An unusual verb expresses the gathering of waters into seas: not the Hebrew kanas like knesset, nor kavatz as in kibbutz, but kavah as in mikveh.

The primitive root of kavah means not only to collect but also to bind together. The earth’s lower waters, collected and bound together in their limited waterways, are also inextricably bound together with the sky and the land.

On this day, the word good is doubled. When the waters are gathered into seas and dry land is established, each designed to support further creation, God sees it is good. And then God imbues earth with the power to generate plant growth, all manner of plants and trees able to reproduce, and God sees this development is good, too.

Unique and purposeful, each component of creation is good.
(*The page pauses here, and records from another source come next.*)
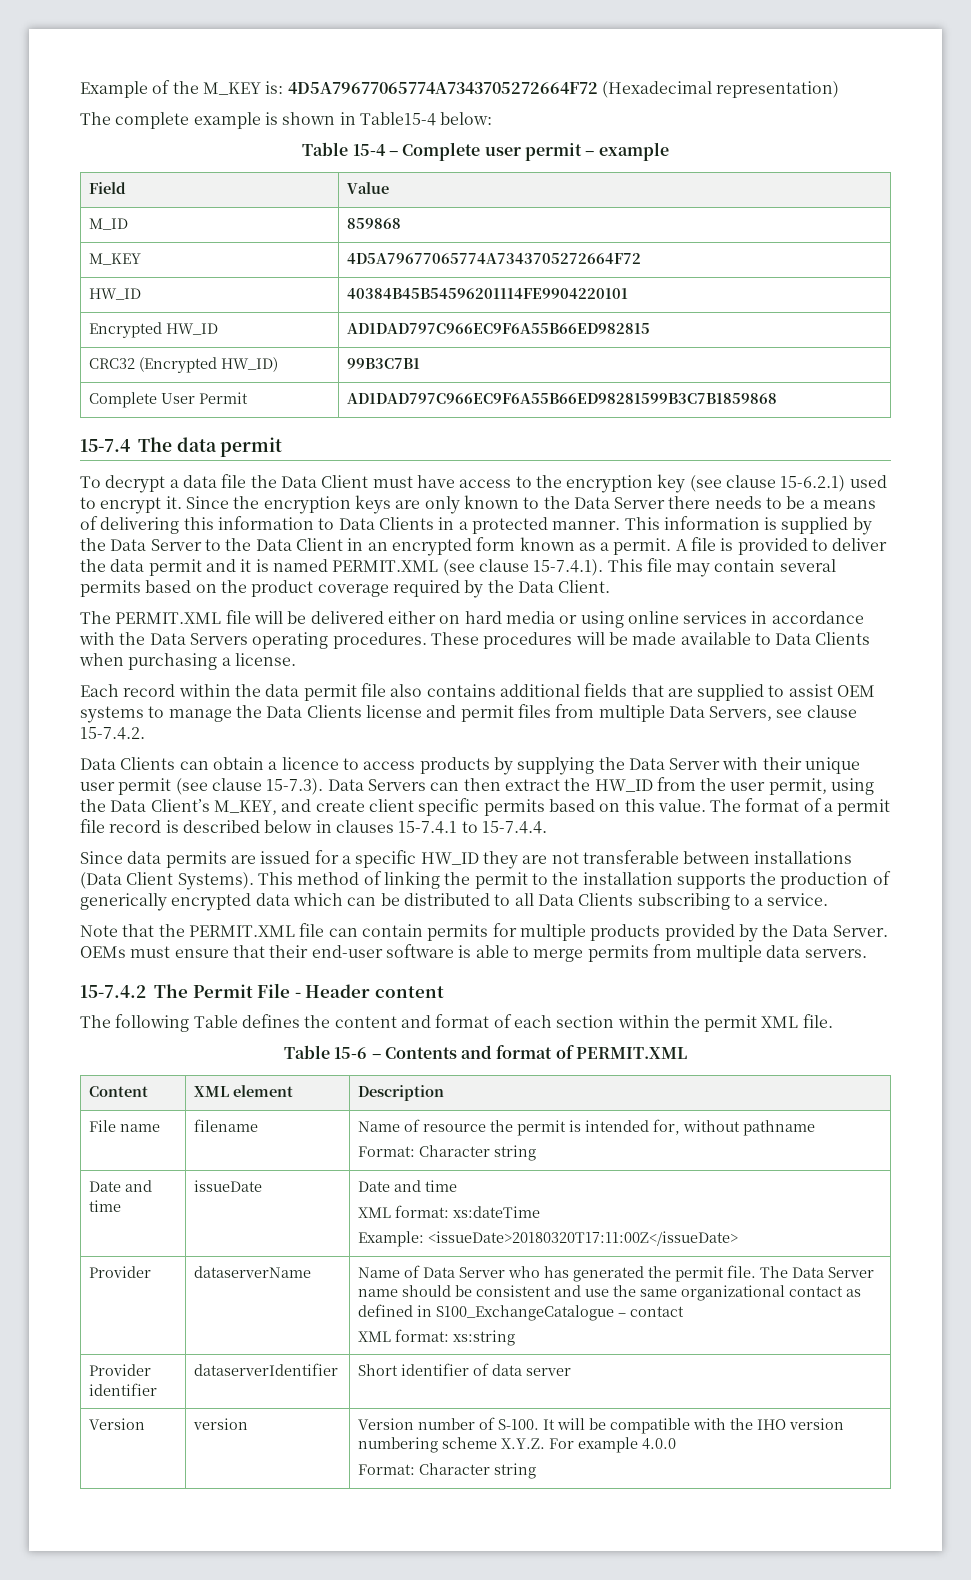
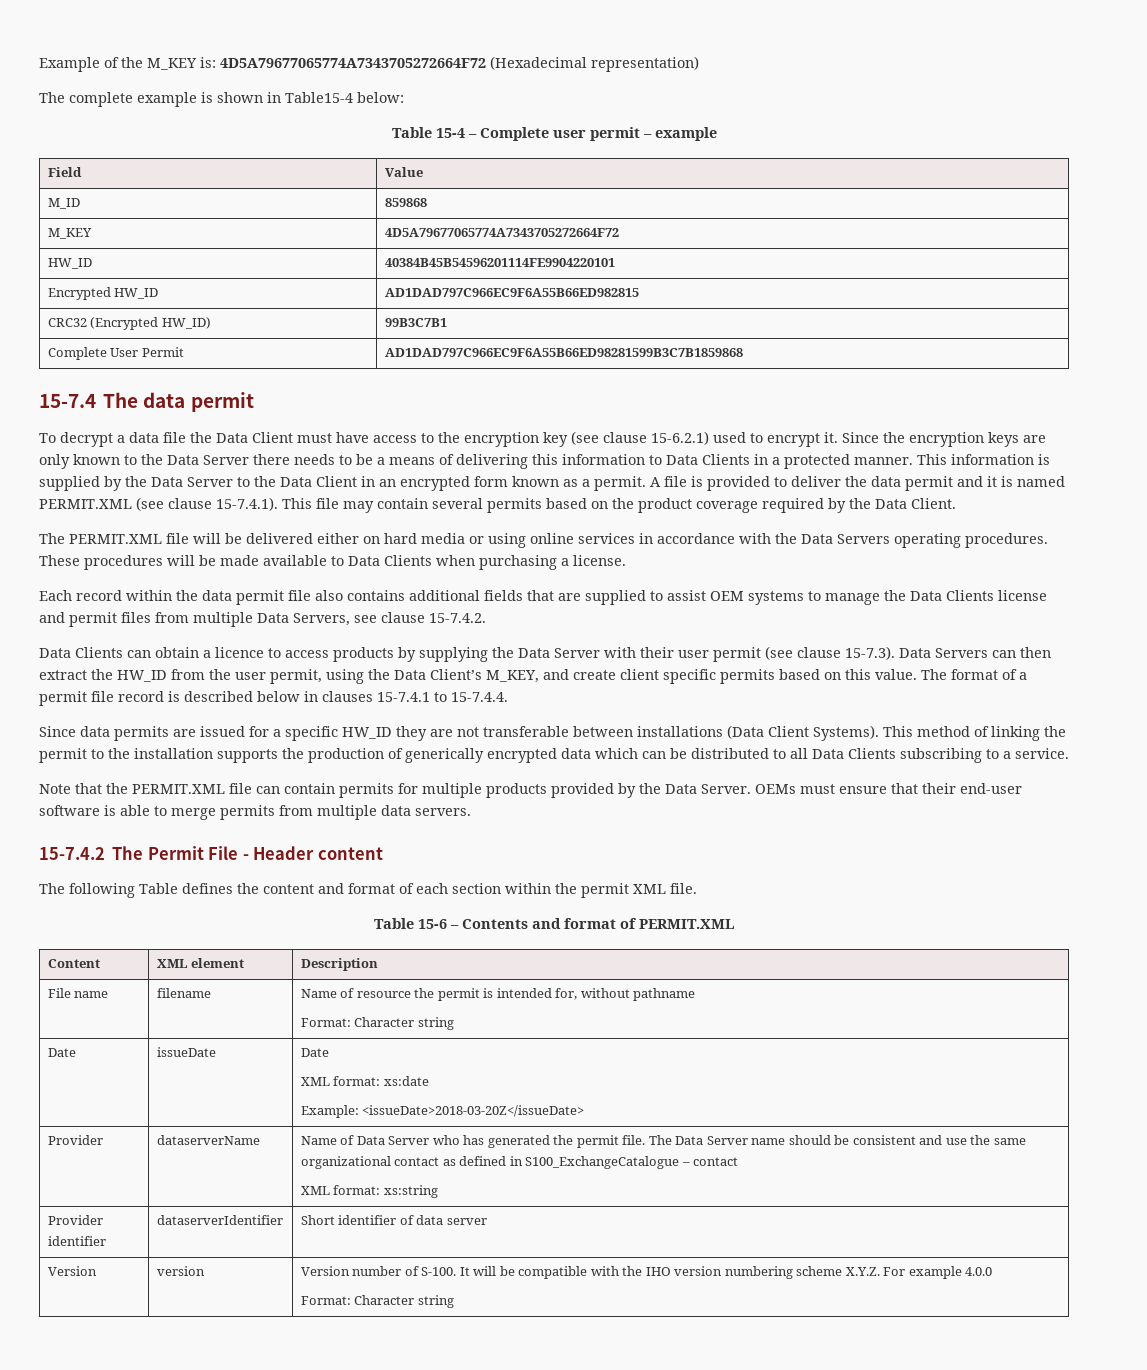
- Data Clients can obtain a licence to access products by supplying the Data Server with their unique user permit (see clause 15-7.3). Data Servers can then extract the HW_ID from the user permit, using the Data Client’s M_KEY, and create client specific permits based on this value.
+ Data Clients can obtain a licence to access products by supplying the Data Server with their user permit (see clause 15-7.3). Data Servers can then extract the HW_ID from the user permit, using the Data Client’s M_KEY, and create client specific permits based on this value.
- Date and time | issueDate | Date and time
- XML format: xs:dateTime
- Example: <issueDate>20180320T17:11:00Z</issueDate>
+ Date | issueDate | Date
+ XML format: xs:date
+ Example: <issueDate>2018-03-20Z</issueDate>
The Hebrew zera, translated as seed, is used more than twice as often in the Tanakh (Hebrew Bible) to mean offspring.

Reading the text as “offspring-sowing plants of every kind” captures the fullness of plant life with their myriad modes of sprouting growth from spores to seeds. The world itself now begins to create.

Until midway through Day Three, God creates, organizes, and names the components of creation’s framework.

When turning from ordering to populating the world, however, God stops naming. Why? After all, naming and power have been linked throughout history, and the Bible links naming with destiny as well. It would appear that power and the destiny of the world were never designed to remain solely in God’s hands.

By the end of Day Three, the world’s foundation is complete and uniquely devised to cultivate new creations, which in turn can create. God’s blueprint is coming to life.

In this day’s creation story are lessons about vision, preparation, orderliness, and design. But its most significant message is that of the interconnectedness of God and every element of Creation.

Each fulfills a purpose: some support, some nourish, and some create, and each is essential to the whole of creation.

In the words of Rabbi Bradley Artson, Creation’s insight is that “it is not God alone who is one. All is one. We are related to each and to all, as is the Creator.”

 

Literature to share

Hannah’s War by Jan Eliasberg. Based loosely on the story of physicist Dr. Lise Meitner, Hannah’s War is a fast-paced tale of the race to develop the atom bomb during World War II. Among the refugee European scientists at Los Alamos was a single female physicist, an Austrian Jew who had worked on Germany’s nuclear project before escaping Europe. But her background and odd personality make her a suspect of espionage. A blend of historical fiction and espionage thriller, this novel is provocative and highly enjoyable.

Too Far From Home by Naomi Shmuel. Born in northern Israel, Meskerem takes pride in her mixed Ethiopian American heritage. But when her family moves to the center of the country, many of her classmates have never met a Jew of color and assume she’s a new, “ignorant” Ethiopian immigrant. Their taunting and bullying challenge Meskerem to take an unexpected stand. While an explanation of Operation Solomon would provide helpful context, this novel is a welcome addition to middle school literature on Ethiopian Jewry, as well as themes of tolerance and cultural differences.